I have some problems with my video usage

junegao1106 · February 26, 2023, 5:17am

today I change a server to train my network, but the display of video usage confuse me a lot.
what’s wrong with my code(which part of code should I provide?), and how can I fix it? thanks for your questions and replies!

ptrblck · February 26, 2023, 6:46am

Could you explain a bit more what issue you are seeing, please?

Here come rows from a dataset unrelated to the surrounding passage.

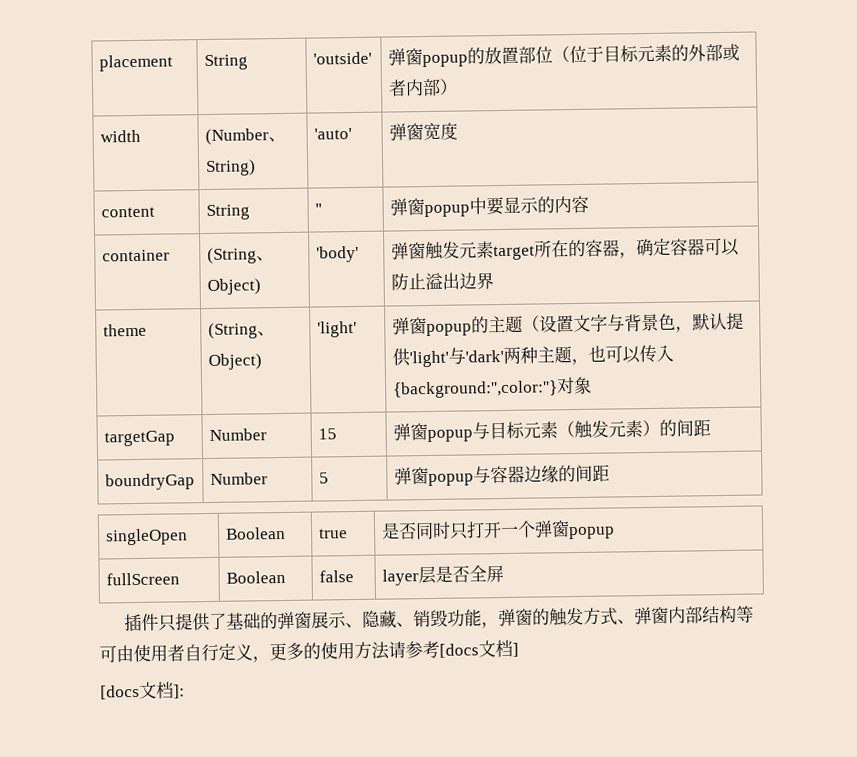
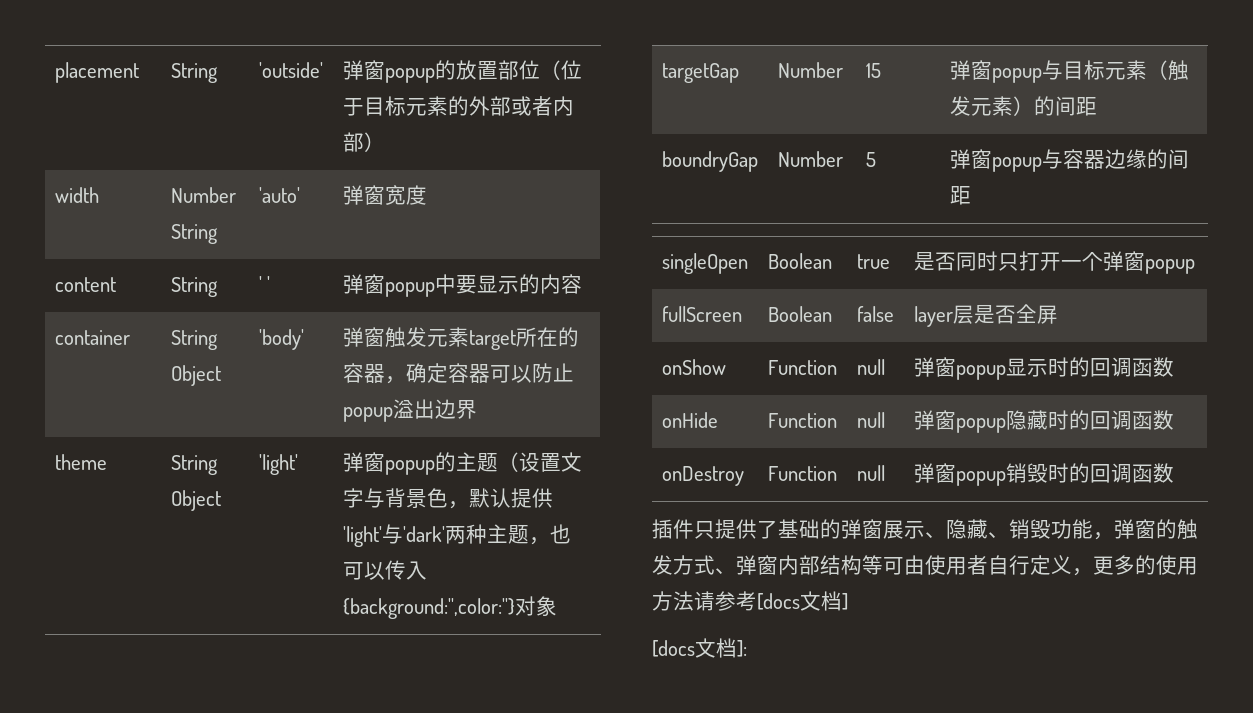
- width | (Number、String) | 'auto' | 弹窗宽度
+ width | Number String | 'auto' | 弹窗宽度
- content | String | '' | 弹窗popup中要显示的内容
+ content | String | ' ' | 弹窗popup中要显示的内容
- container | (String、Object) | 'body' | 弹窗触发元素target所在的容器，确定容器可以防止溢出边界
+ container | String Object | 'body' | 弹窗触发元素target所在的容器，确定容器可以防止popup溢出边界
- theme | (String、Object) | 'light' | 弹窗popup的主题（设置文字与背景色，默认提供'light'与'dark'两种主题，也可以传入{background:'',color:''}对象
+ theme | String Object | 'light' | 弹窗popup的主题（设置文字与背景色，默认提供'light'与'dark'两种主题，也可以传入{background:'',color:''}对象
+ onShow | Function | null | 弹窗popup显示时的回调函数
+ onHide | Function | null | 弹窗popup隐藏时的回调函数
+ onDestroy | Function | null | 弹窗popup销毁时的回调函数

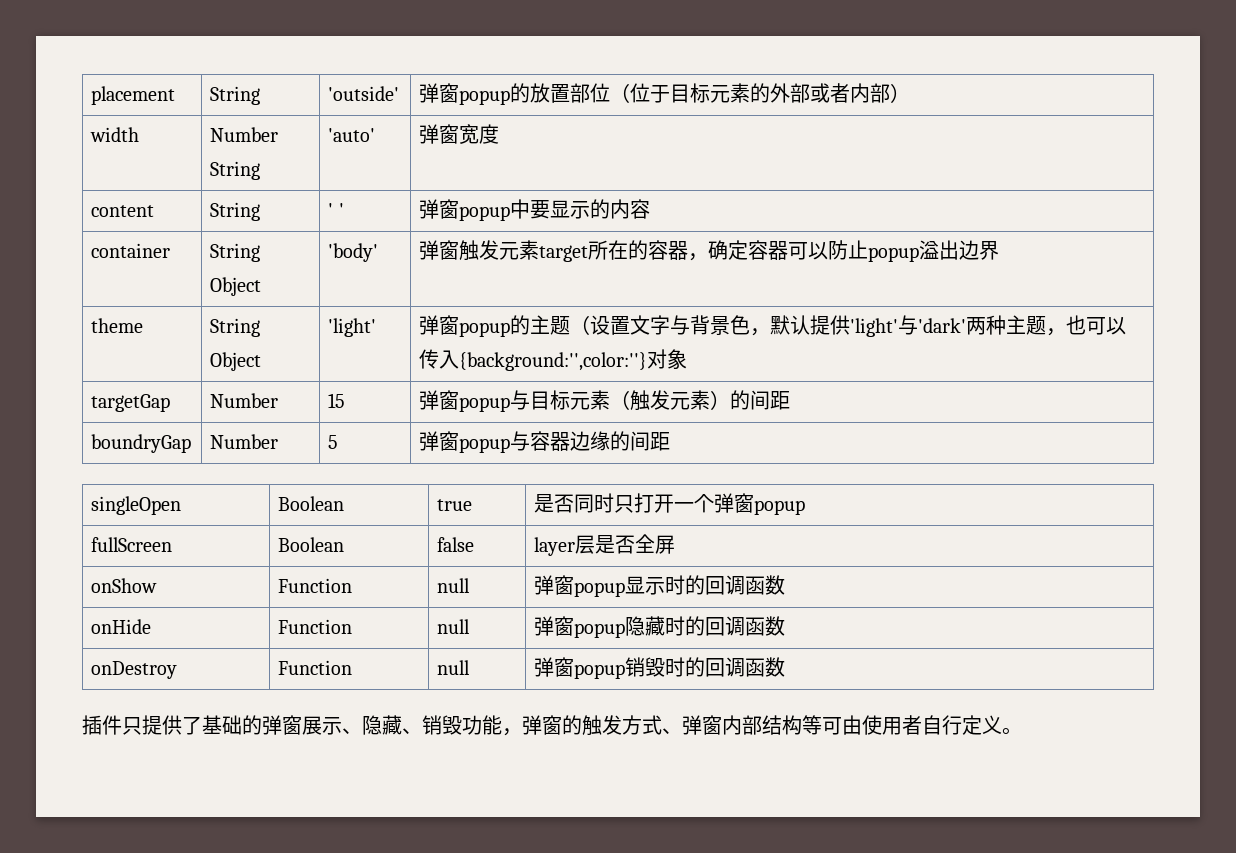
- 插件只提供了基础的弹窗展示、隐藏、销毁功能，弹窗的触发方式、弹窗内部结构等可由使用者自行定义，更多的使用方法请参考[docs文档]
- [docs文档]:
+ 插件只提供了基础的弹窗展示、隐藏、销毁功能，弹窗的触发方式、弹窗内部结构等可由使用者自行定义。

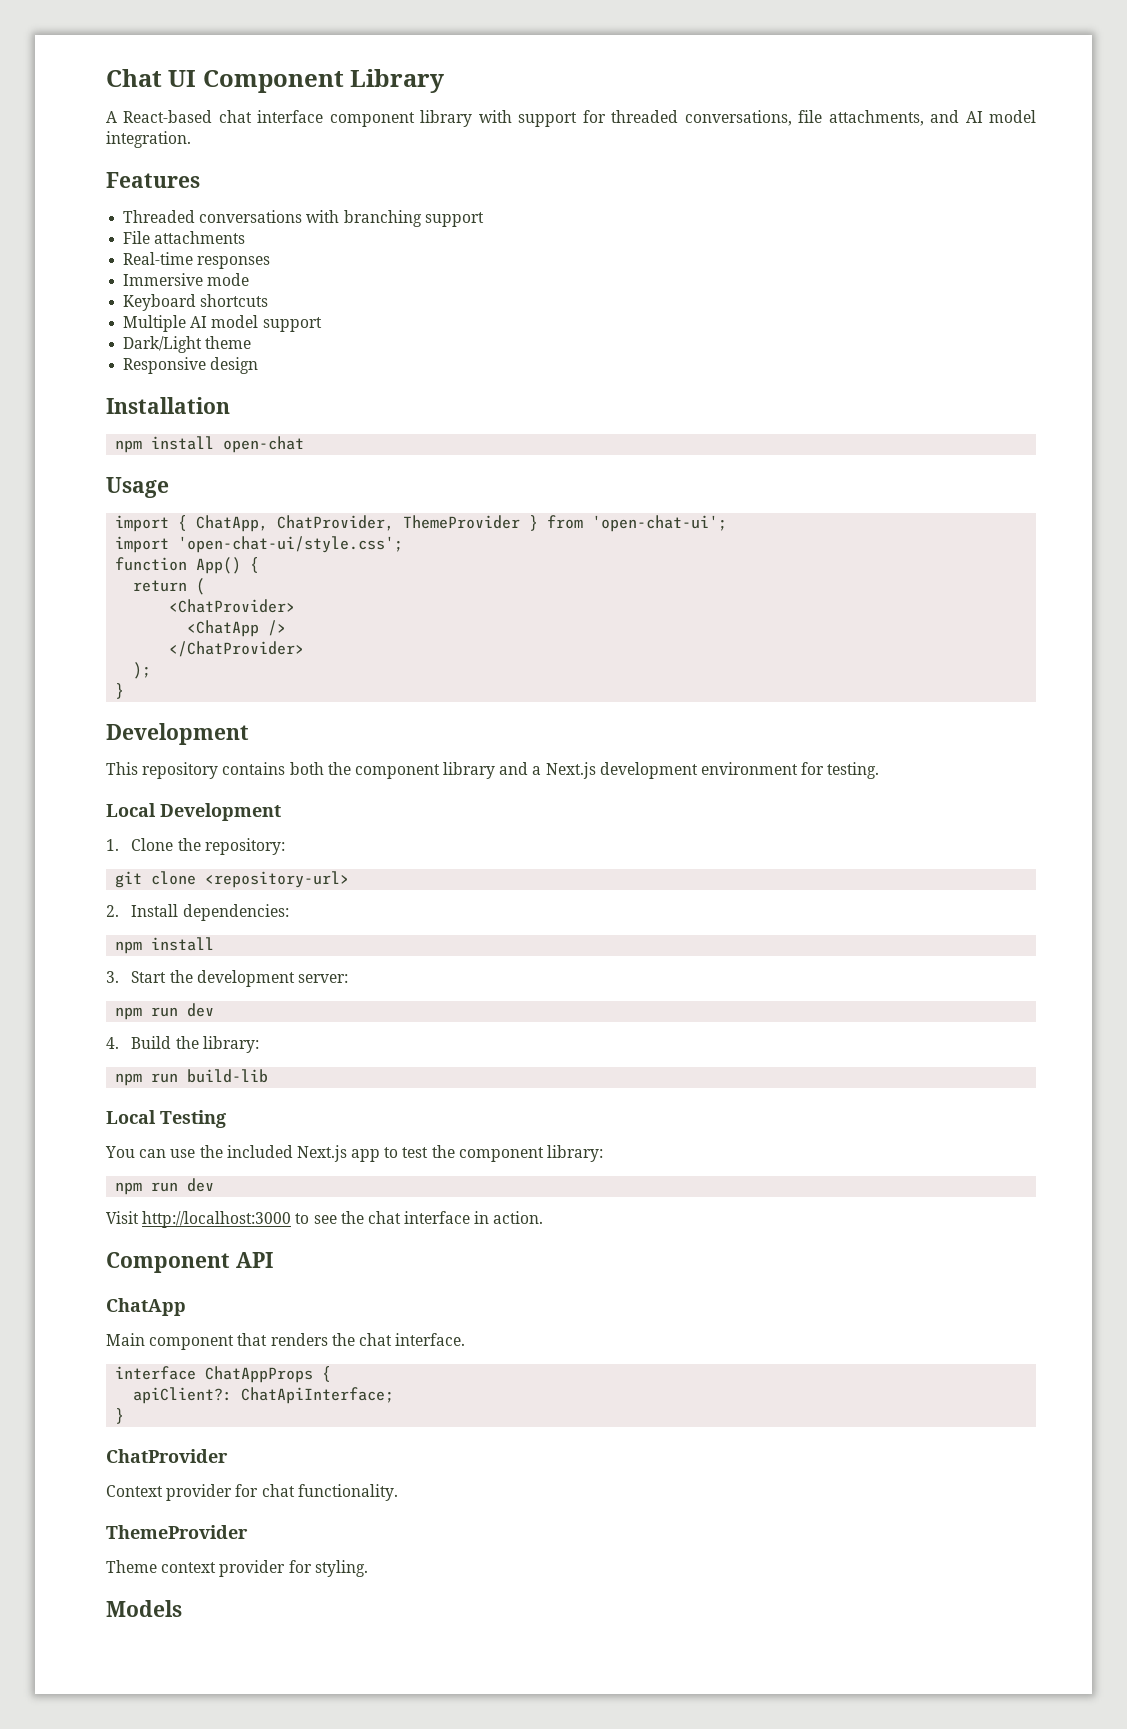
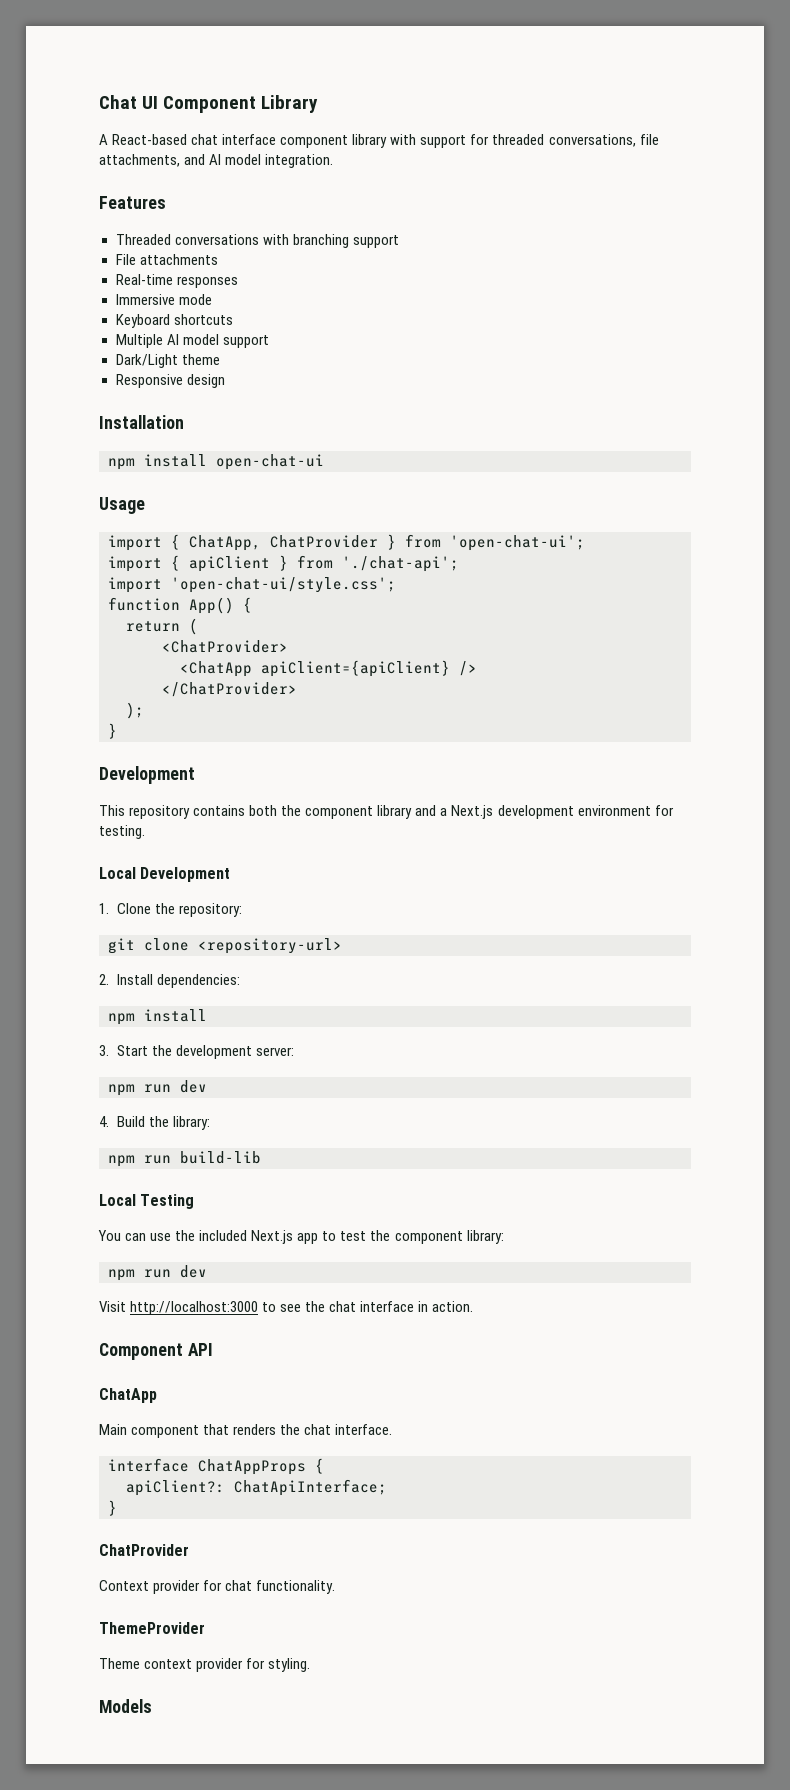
- npm install open-chat
+ npm install open-chat-ui
- import { ChatApp, ChatProvider, ThemeProvider } from 'open-chat-ui';
+ import { ChatApp, ChatProvider } from 'open-chat-ui';
+ import { apiClient } from './chat-api';
- <ChatApp />
+ <ChatApp apiClient={apiClient} />

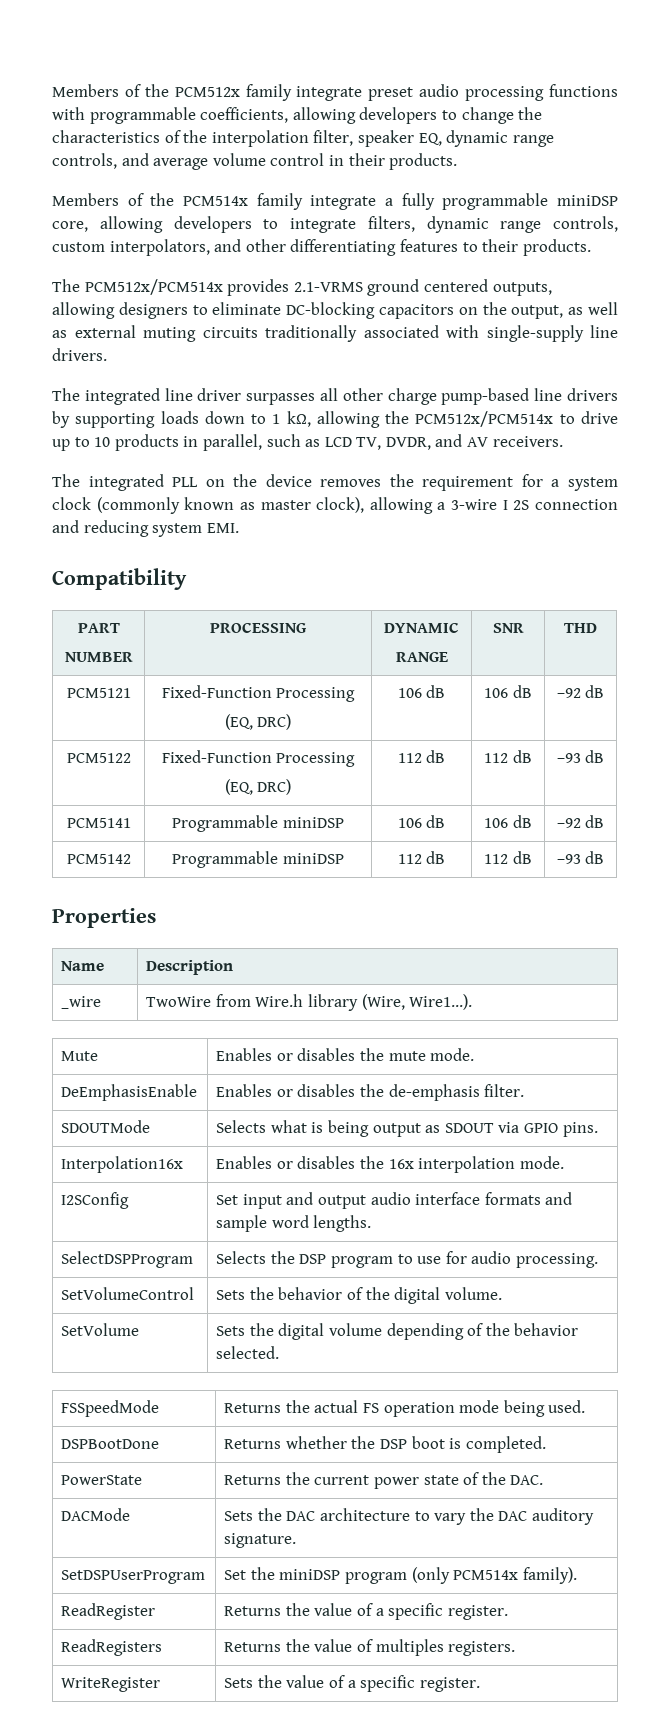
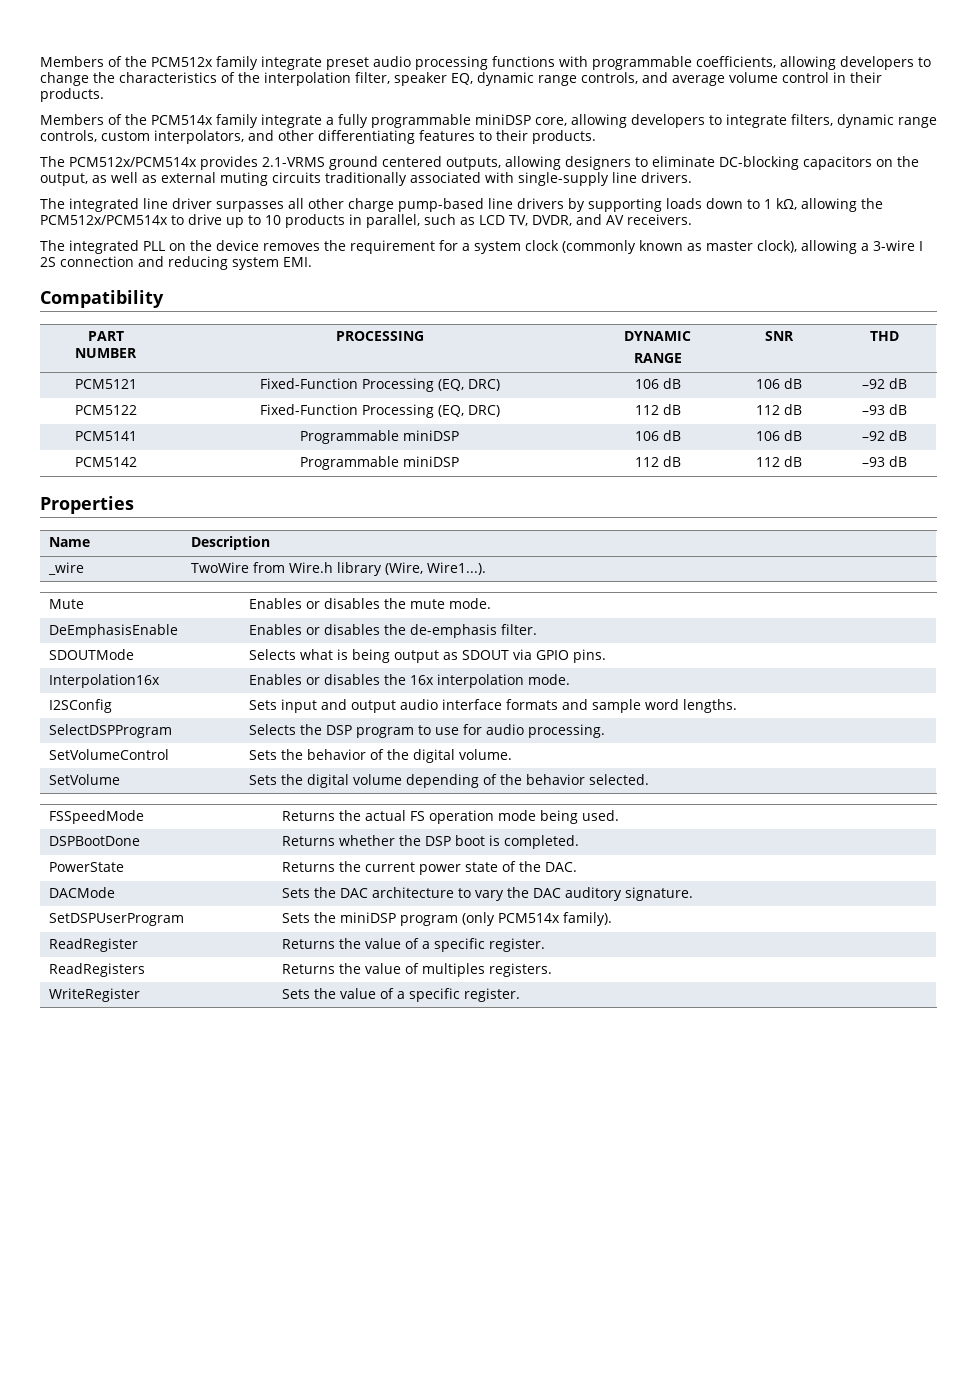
- PCM5121 | Fixed-Function Processing
- (EQ, DRC) | 106 dB | 106 dB | –92 dB
+ PCM5121 | Fixed-Function Processing (EQ, DRC) | 106 dB | 106 dB | –92 dB
- PCM5122 | Fixed-Function Processing
- (EQ, DRC) | 112 dB | 112 dB | –93 dB
+ PCM5122 | Fixed-Function Processing (EQ, DRC) | 112 dB | 112 dB | –93 dB
- I2SConfig | Set input and output audio interface formats and sample word lengths.
+ I2SConfig | Sets input and output audio interface formats and sample word lengths.
- SetDSPUserProgram | Set the miniDSP program (only PCM514x family).
+ SetDSPUserProgram | Sets the miniDSP program (only PCM514x family).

junegao1106 · February 26, 2023, 7:02am

thanks for your reply, I trained my networks with DDP by 4 cards. As the figure and the command nvidia-smi shows. I have another 3 processes on each card, but their video memory usage is 0. BTW, the same code runs on the other server with 8 A5000 GPUS is normal works without this performance
截屏2023-02-26 13.11.09
.

ptrblck · February 26, 2023, 7:03am

Do you see any training progress on this machine? If so, could you print the .device attribute of some tensors to check if your script is using all GPUs?

junegao1106 · February 26, 2023, 7:06am

I guess it is not the problem caused by some tensors, because of the 0 video memory usage. I think it is caused by some initial settings, such as torch.cuda.set_decice().

junegao1106 · February 26, 2023, 7:10am

if I use N cards I have N-1 processes which has 0 video memory usage.